__EXERCISE DETAILS__
Could you set down exactly the lines in the records below between the line holding "- ☐ Better printer" and the line holding "- ☐ Rename LearnerClassifTorchAbstract", inclusive?

*** Opening SUPPLIED MATERIAL ***

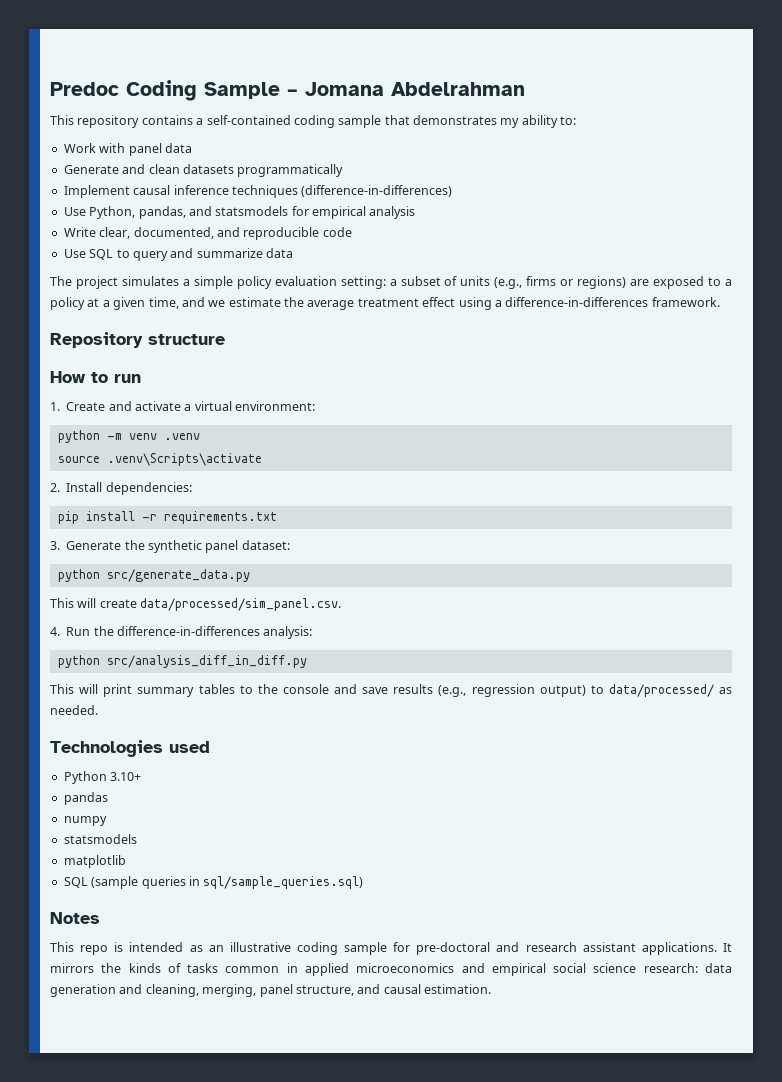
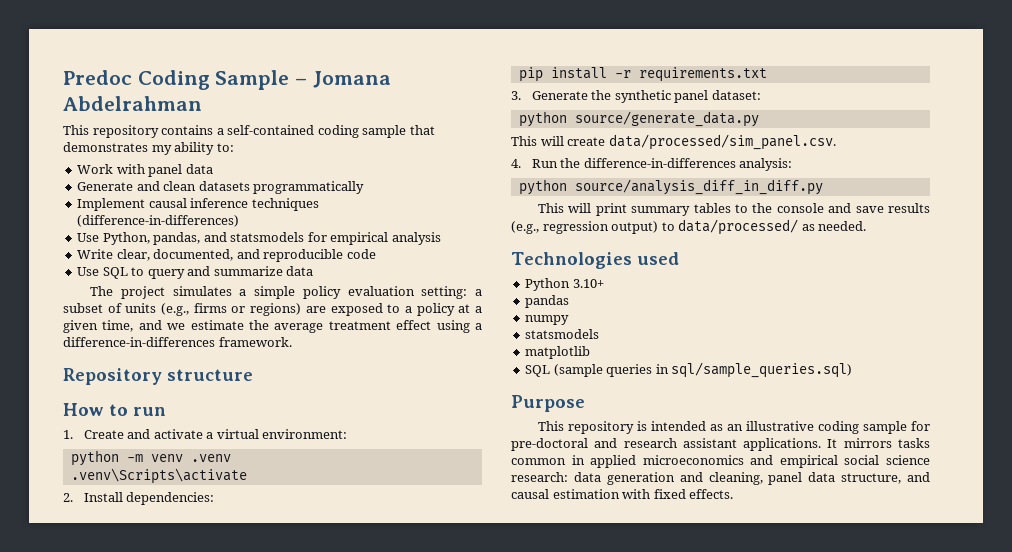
- source .venv\Scripts\activate
+ .venv\Scripts\activate
- python src/generate_data.py
+ python source/generate_data.py
- python src/analysis_diff_in_diff.py
+ python source/analysis_diff_in_diff.py
- Notes
- This repo is intended as an illustrative coding sample for pre-doctoral and research assistant applications.
+ Purpose
+ This repository is intended as an illustrative coding sample for pre-doctoral and research assistant applications.
- It mirrors the kinds of tasks common in applied microeconomics and empirical social science research: data generation and cleaning, merging, panel structure, and causal estimation.
+ It mirrors tasks common in applied microeconomics and empirical social science research: data generation and cleaning, panel data structure, and causal estimation with fixed effects.

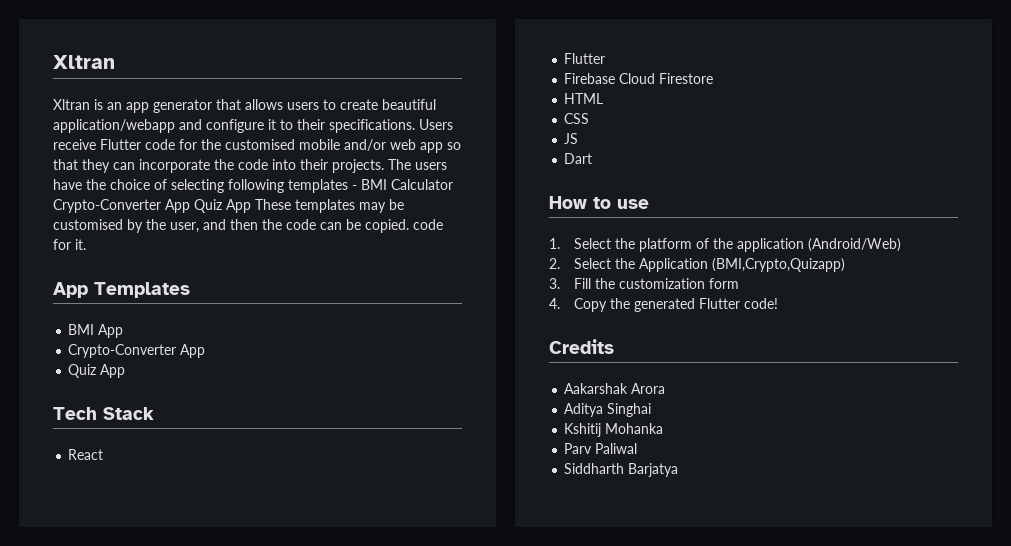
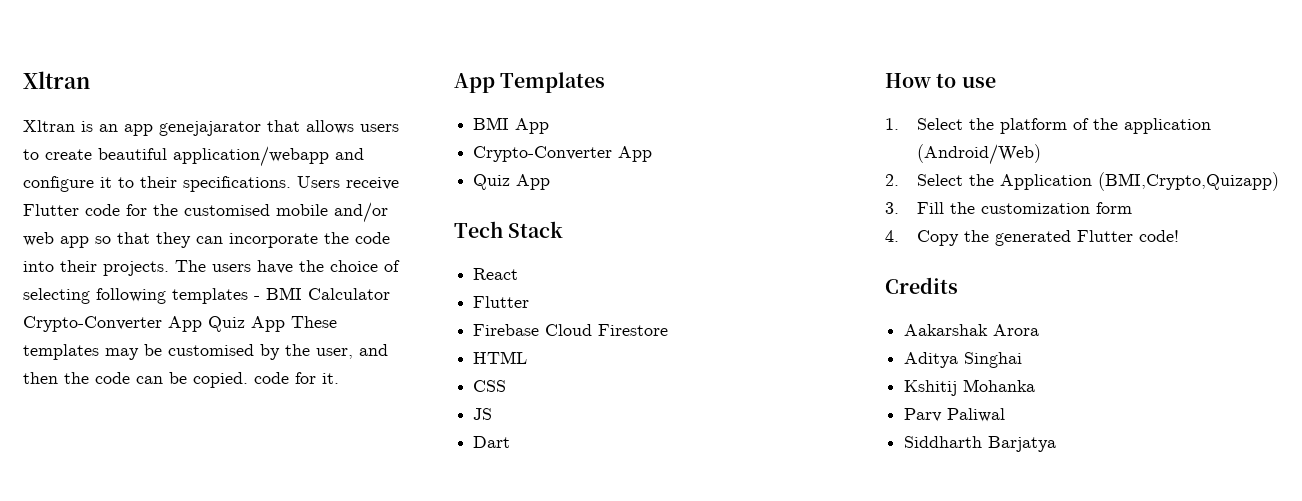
- Xltran is an app generator that allows users to create beautiful application/webapp and configure it to their specifications.
+ Xltran is an app genejajarator that allows users to create beautiful application/webapp and configure it to their specifications.

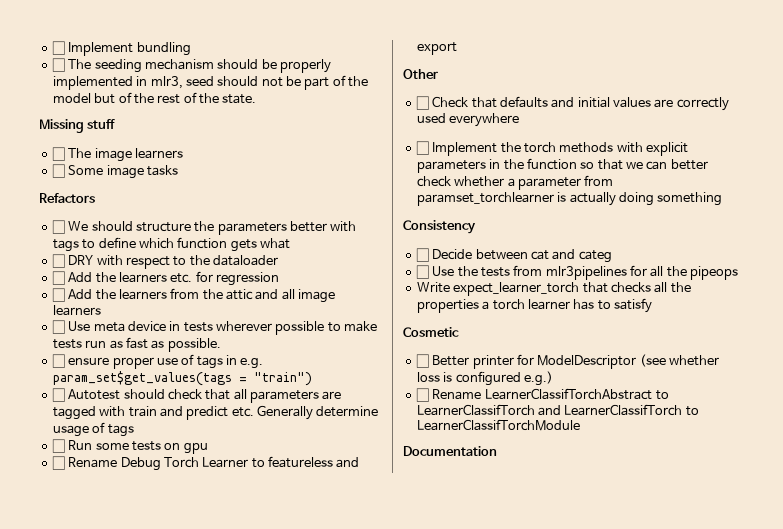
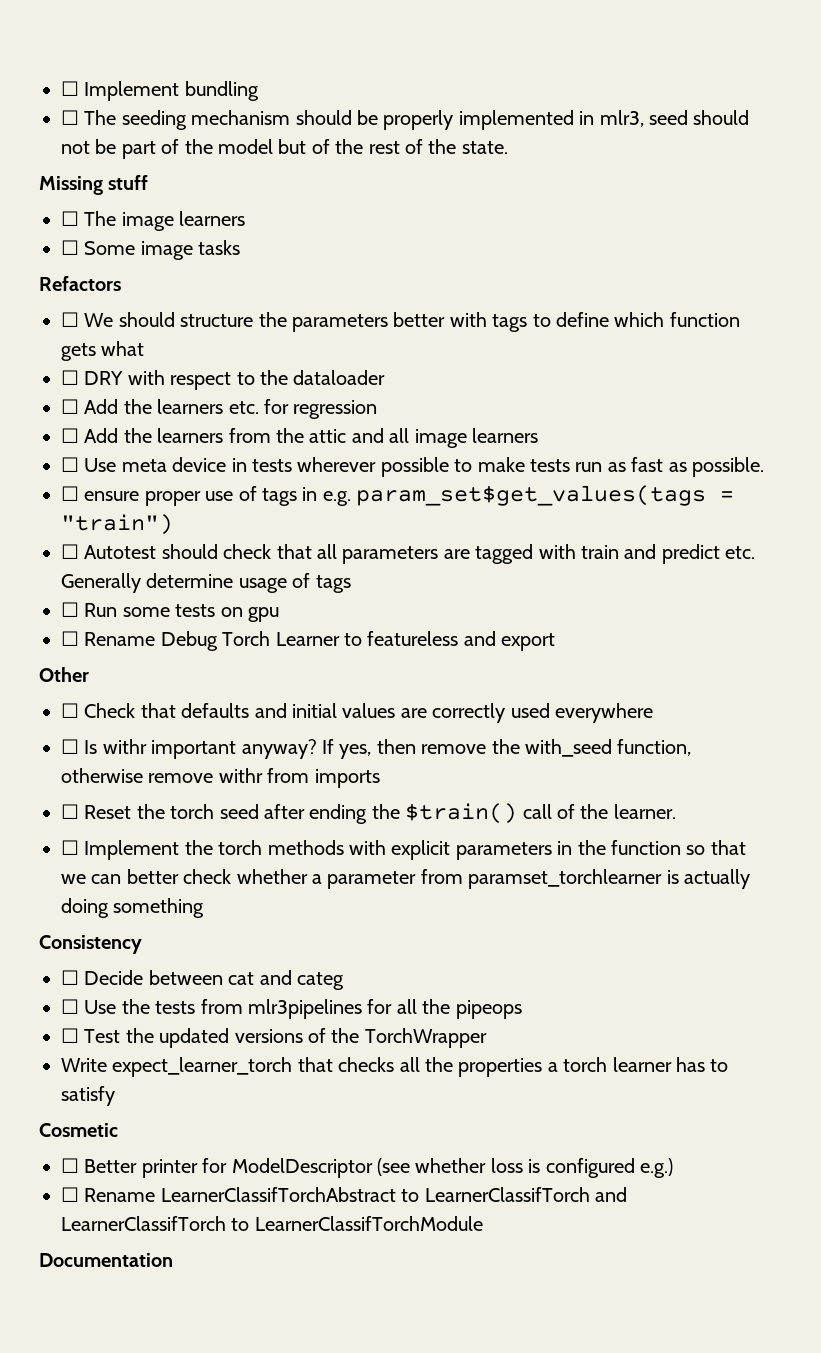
+ ☐ Is withr important anyway? If yes, then remove the with_seed function, otherwise remove withr from imports
+ ☐ Reset the torch seed after ending the $train() call of the learner.
+ ☐ Test the updated versions of the TorchWrapper

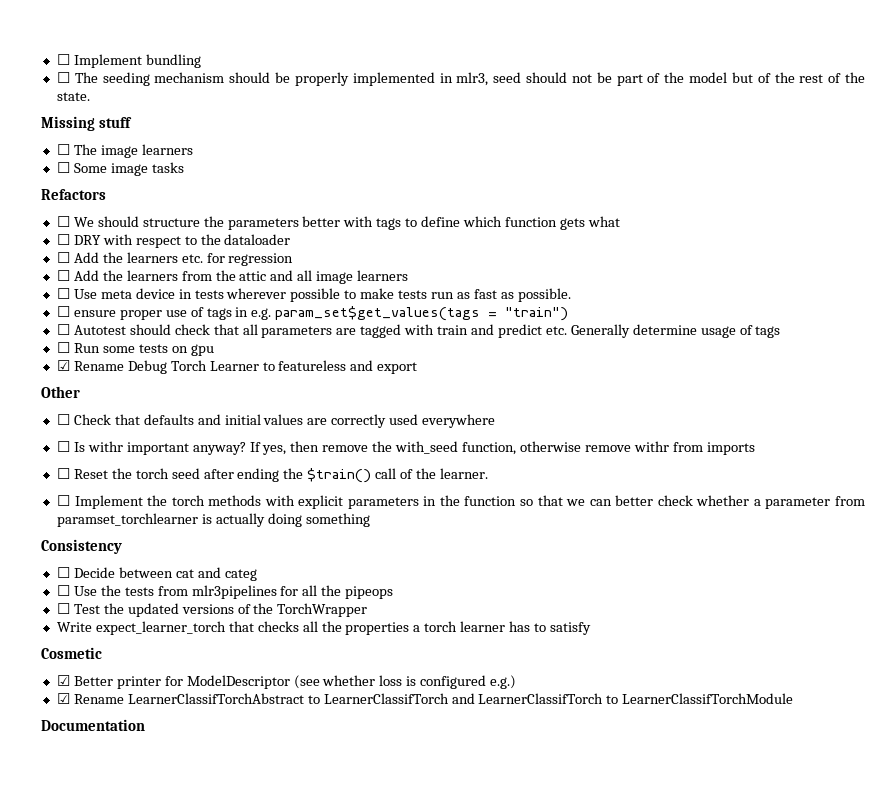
- ☐ Rename Debug Torch Learner to featureless and export
+ ☑ Rename Debug Torch Learner to featureless and export
- ☐ Better printer for ModelDescriptor (see whether loss is configured e.g.)
+ ☑ Better printer for ModelDescriptor (see whether loss is configured e.g.)
- ☐ Rename LearnerClassifTorchAbstract to LearnerClassifTorch and LearnerClassifTorch to LearnerClassifTorchModule
+ ☑ Rename LearnerClassifTorchAbstract to LearnerClassifTorch and LearnerClassifTorch to LearnerClassifTorchModule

*** Closing SUPPLIED MATERIAL ***

__EXERCISE ANSWER__
- ☐ Better printer for ModelDescriptor (see whether loss is configured e.g.)
+ ☑ Better printer for ModelDescriptor (see whether loss is configured e.g.)
- ☐ Rename LearnerClassifTorchAbstract to LearnerClassifTorch and LearnerClassifTorch to LearnerClassifTorchModule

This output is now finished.